About this task: Nothing but a number should be written: the count of lines below that contain "Liberation".

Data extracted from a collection
⟨
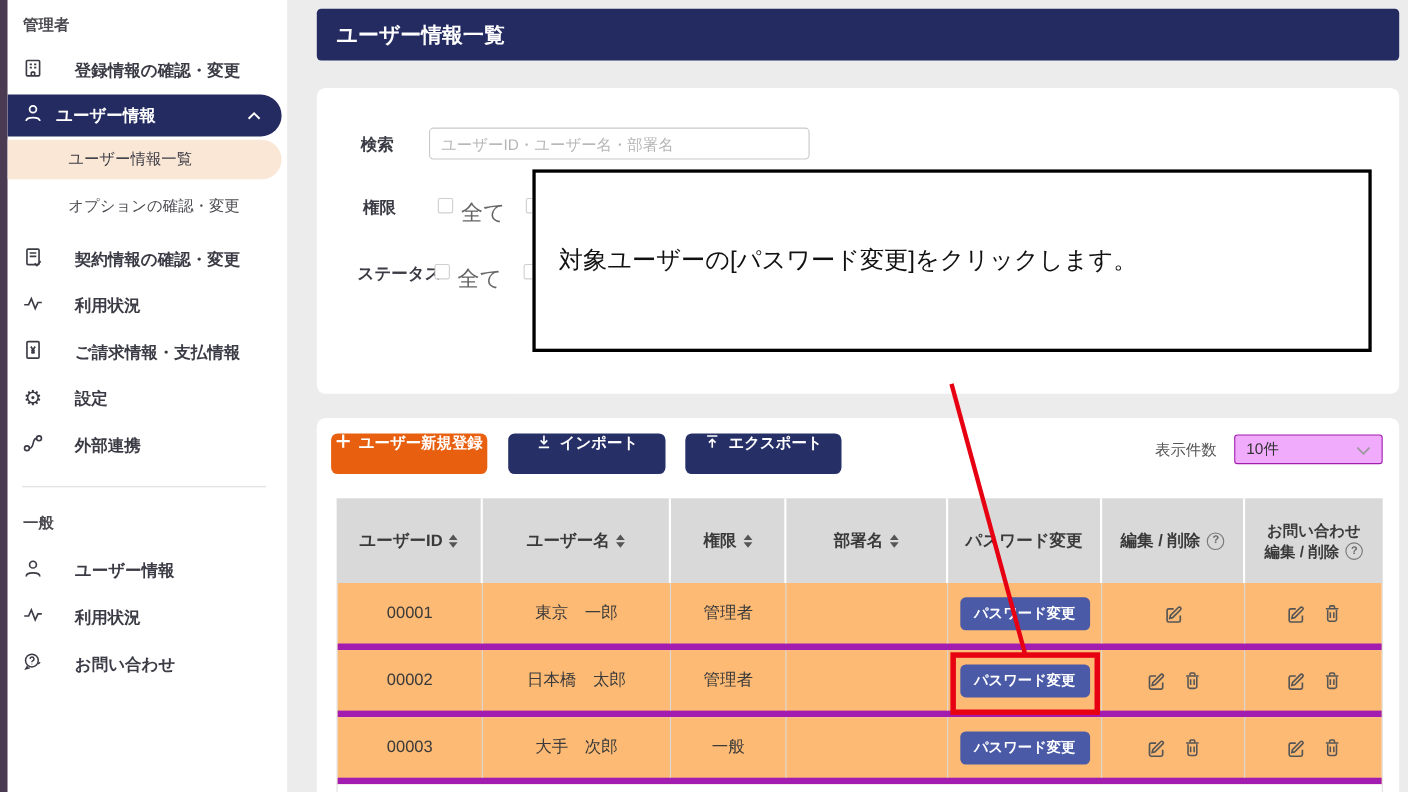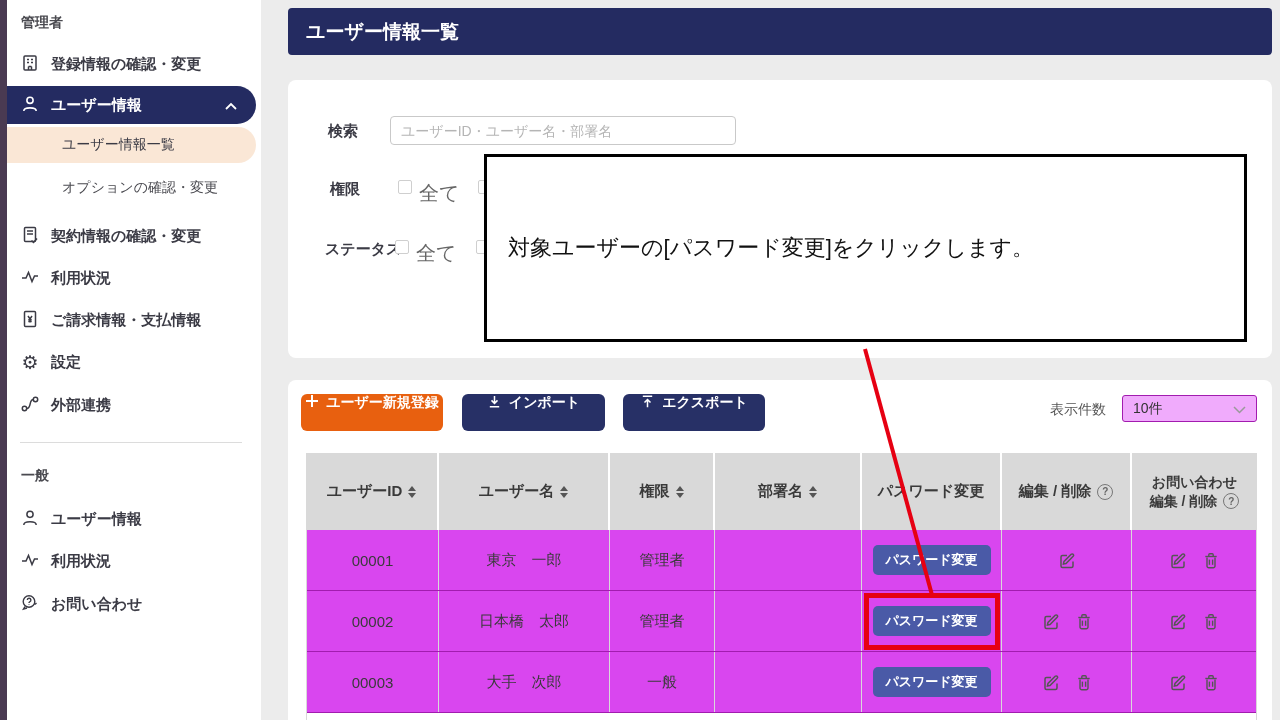--- a/index.html
+++ b/index.html
@@ -4,21 +4,21 @@
 <style>
   * { margin:0; padding:0; box-sizing:border-box; }
   body { font-family:"Liberation Sans","DejaVu Sans",sans-serif; background:#ECECEC; }
   .screen { position:relative; width:1280px; height:720px; overflow:hidden; background:#ECECEC; }
 
   
   .stripe { position:absolute; left:0; top:0; width:7px; height:720px; background:#4A3A52; }
   .sidebar { position:absolute; left:7px; top:0; width:254px; height:720px; background:#FFFFFF; }
   .side-section { position:absolute; left:14px; font-size:14px; font-weight:bold; color:#4A4A50; }
   .side-item { position:absolute; left:0; width:254px; height:32px; display:flex; align-items:center;
-               gap:11px; padding-left:13px; font-size:15px; font-weight:bold; color:#3B3B45; cursor:pointer; }
+               gap:28px; padding-left:13px; font-size:15px; font-weight:bold; color:#3B3B45; cursor:pointer; }
   .side-item svg { flex:0 0 auto; }
   .side-pill { position:absolute; left:0; width:249px; height:38px; background:#242B61; color:#FFFFFF;
                border-radius:0 19px 19px 0; display:flex; align-items:center; gap:11px; padding-left:13px;
                font-size:15px; font-weight:bold; cursor:pointer; }
   .side-pill .chev { margin-left:auto; margin-right:18px; }
   .side-sub-selected { position:absolute; left:0; width:249px; height:36px; background:#FAE7D6;
                border-radius:0 18px 18px 0; display:flex; align-items:center; padding-left:55px;
                font-size:14px; color:#3B3B45; cursor:pointer; }
   .side-sub { position:absolute; left:0; width:249px; height:30px; display:flex; align-items:center;
                padding-left:55px; font-size:14px; color:#4A4A50; cursor:pointer; }
@@ -31,21 +31,21 @@
                align-items:center; padding-left:18px; }
   .filter-card { position:absolute; left:288px; top:80px; width:984px; height:278px; background:#FFFFFF; border-radius:8px; }
   .f-label { position:absolute; font-size:15px; font-weight:bold; color:#3B3B45; }
   .search-input { position:absolute; left:102px; top:36px; width:346px; height:29px; border:1px solid #C9C9C9;
                border-radius:4px; font-size:14px; padding:0 10px; color:#333; outline:none;
                font-family:"Liberation Sans","DejaVu Sans",sans-serif; }
   .search-input::placeholder { color:#B5B5B5; }
   .checkbox { position:absolute; width:14px; height:14px; border:1px solid #CFCFCF; border-radius:2px; background:#FFF; cursor:pointer; }
   .chk-label { position:absolute; font-size:20px; color:#666; }
 
-  .callout { position:absolute; left:484px; top:154px; width:763px; height:188px; background:#FFFFFF;
+  .callout { position:absolute; left:484px; top:154px; width:763px; height:166px; background:#FFFFFF;
                border:3px solid #000000; z-index:30; display:flex; align-items:center; padding-left:21px;
                font-size:22px; color:#111; }
   .red-line-svg { position:absolute; left:0; top:0; z-index:25; pointer-events:none; }
   .red-highlight { position:absolute; left:864px; top:593px; width:136px; height:57px;
                border:5px solid #E60012; z-index:20; pointer-events:none; }
 
   .table-card { position:absolute; left:288px; top:380px; width:984px; height:340px; background:#FFFFFF;
                border-radius:8px 8px 0 0; }
   .btn { position:absolute; top:14px; height:37px; border:none; border-radius:6px; color:#FFF;
                font-size:14px; font-weight:bold; display:flex; align-items:flex-start; justify-content:center;
@@ -68,21 +68,21 @@
   .th-2line { flex-direction:column; gap:2px; font-size:14px; line-height:17px; }
   .th-2line .sub { display:flex; align-items:center; gap:6px; }
   .sort { display:inline-flex; flex-direction:column; gap:2px; }
   .sort i { display:block; width:0; height:0; border-left:4px solid transparent; border-right:4px solid transparent; }
   .sort .up { border-bottom:5px solid #555; }
   .sort .dn { border-top:5px solid #555; }
   .help { display:inline-flex; width:16px; height:16px; border:1.4px solid #777; border-radius:50%;
                align-items:center; justify-content:center; font-size:10px; font-weight:bold; color:#666; cursor:pointer; }
   .tbody { border:1px solid #D9D9D9; border-top:none; }
   .tr { display:grid; grid-template-columns:132px 171px 105px 147px 140px 130px 124px; height:61px;
-               border-bottom:1px solid #a21caf; background:#d946ef; }
+               border-bottom:6px solid #a21caf; background:#fdba74; }
   .tr:last-child { border-bottom:none; }
   .td { display:flex; align-items:center; justify-content:center; gap:14px; font-size:15px; color:#3A3A3A;
                border-right:1px solid #D9D9D9; }
   .td:last-child { border-right:none; }
   .tr-sliver { height:7px; background:#FFF; }
   .pwd-btn { width:118px; height:30px; background:#4A5AA7; border:none; border-radius:5px; color:#FFF;
                font-size:13px; font-weight:bold; cursor:pointer; font-family:"Liberation Sans","DejaVu Sans",sans-serif; }
   .icon-btn { background:none; border:none; cursor:pointer; padding:0; display:flex; }
 </style>
 </head>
⟩
Result of this exercise: 3